Pai, dizem-me que ainda te chamo, às vezes, durante p.183
Não entrego à poesia muito tempo de leitura. Também confesso que não sei muito bem o que faz desta boa ou má poesia, mas acredito que deve tocar o leitor. Foi precisamente isso que aconteceu com este livro de Maria do Rosário Pedreira: tocou-me. Mais do que uma vez.
A poesia de Maria do Rosário Pedreira - reunida aqui em quatro volumes: "A casa e o Cheiro dos Livros"; "O Canto do Vento nos Ciprestes"; "Nenhum Nome Depois" e um inédito chamado "A Ideia do Fim" - transporta-nos para um mundo bem real e plausível onde se vive o cheiro do chocolate-quente a acompanhar um bom livro, enquanto a chuva desaba em bátegas lá fora, tocada a vento.
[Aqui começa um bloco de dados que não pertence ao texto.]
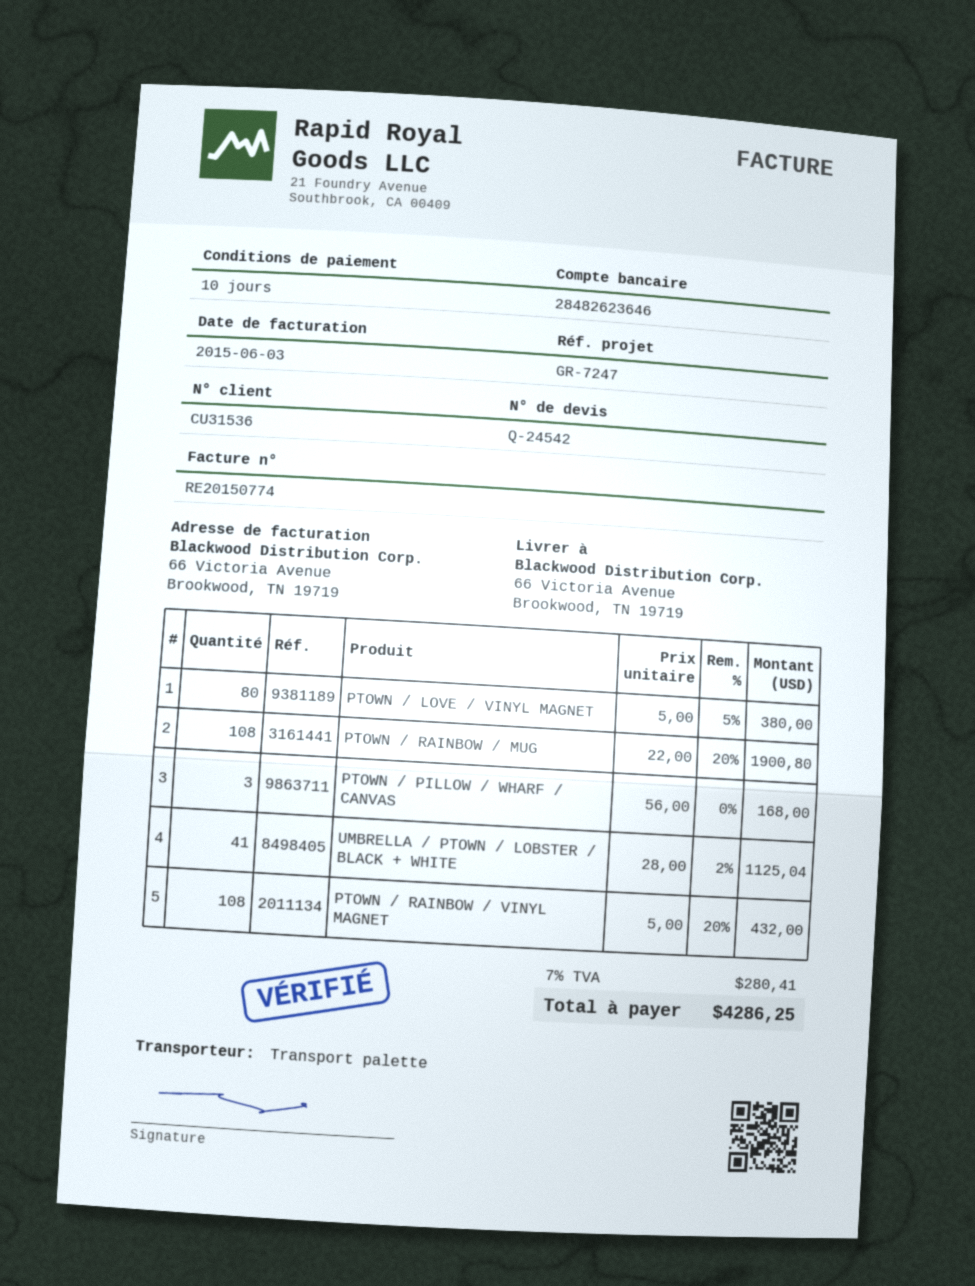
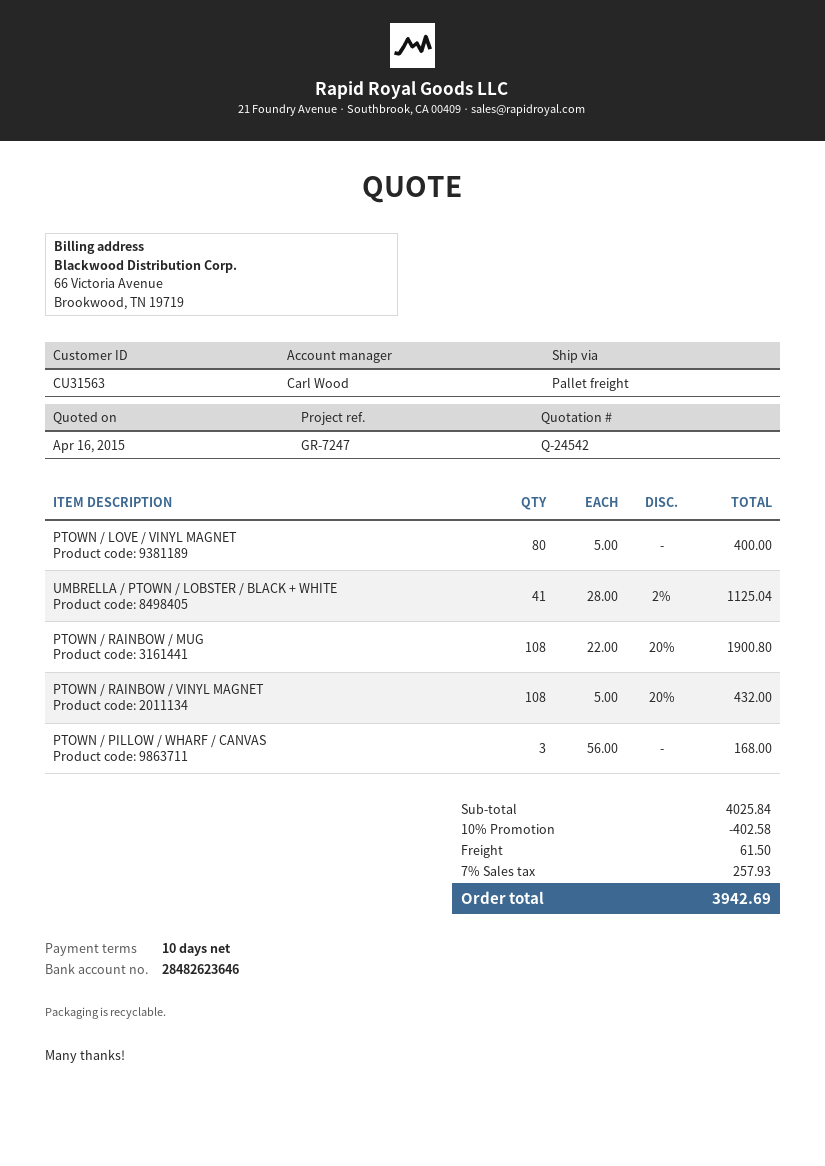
customer number: CU31536 -> CU31563
PTOWN / LOVE / VINYL MAGNET: 80 x 5.00 - 5% = 380.00 -> 80 x 5.00 = 400.00
discount: none -> 10% = 402.58
shipping: none -> 61.50
tax: 7% = 280.41 -> 7% = 257.93
total: 4286.25 -> 3942.69

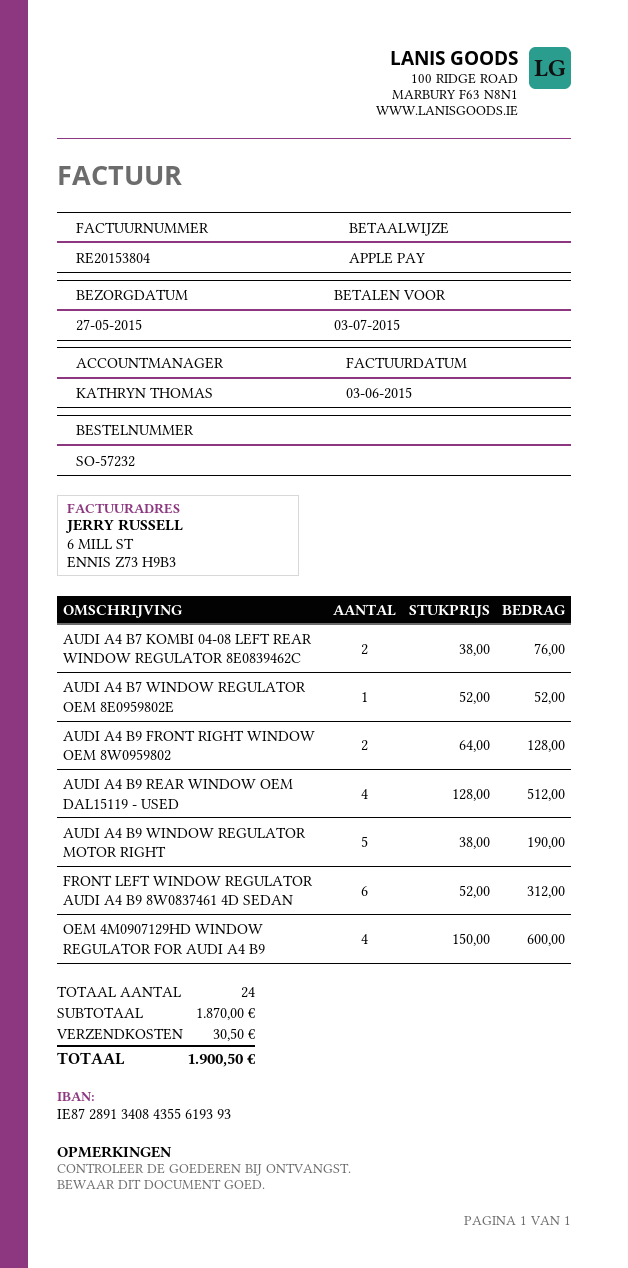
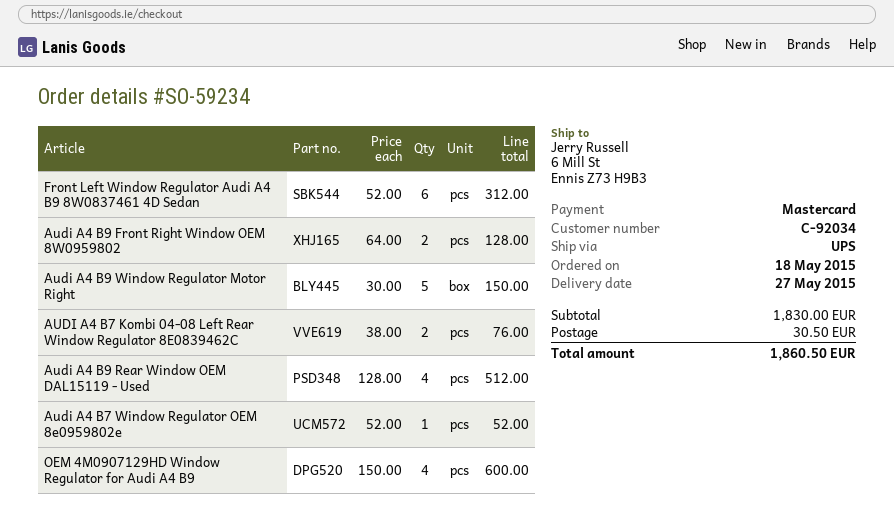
order number: SO-57232 -> SO-59234
payment method: Apple Pay -> Mastercard
AUDI A4 B9 WINDOW REGULATOR MOTOR RIGHT: 5 x 38.00 = 190.00 -> 5 x 30.00 = 150.00
subtotal: 1870.00 -> 1830.00
total: 1900.50 -> 1860.50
Não nos enganemos: cada poema, cada estrofe, cada verso, capa palavra é sobre amor. O amor cliché, sim. O amor feminino dirigido a um amado (?) masculino. Mas um amor cliché reinventado, se isso for possível.
Com prefácio do crítico literário Pedro Mexia e com críticas de Eduardo Prado Coelho, Valter Hugo Mãe, Urbano Tavares Rodrigues ou José Luís Peixoto, o livro é uma edição muitíssima cuidada, ainda que minimalista, da Quetzal, uma editora que já nos habituou à melhor qualidade sempre!
Termino como comecei: a poesia de Maria do Rosário Pedreira é uma poesia de interior, é uma poesia de trevas, é uma poesia de mantas em oposição ao frio que faz lá fora. Como diria José Luís Peixoto: "a poesia de Mª do Rosário Pedreira (...) é um pequeno mundo, uma pequena vida. A boa poesia é assim: preciosa."
"Afasto as cortinas devagar;e, atrás do vidros, acordo o silêncio de um muro de granito onde já não se demora a luz. Lembro-me sem querer de ti e convoco as memórias de um quarto antigo para não repetir o que os livros diriam sempre de outro modo."
Não tenho planos, nem promessas, nem filhos que nos convidem para almoços de domingo - a minha ideia de família resume-se a um retrato velho preso numa gaveta; e do amor possível sei tão-só
o que li nos romances que me salvaram da desordem quando o meu tempo andava de ferida em cicatriz. Mas guardo ainda muitos por estrear para essa estante que ergueste no corredor como uma casa nova. E trago portas abertas no coração: se ainda não sabias, és muito bem-vindo.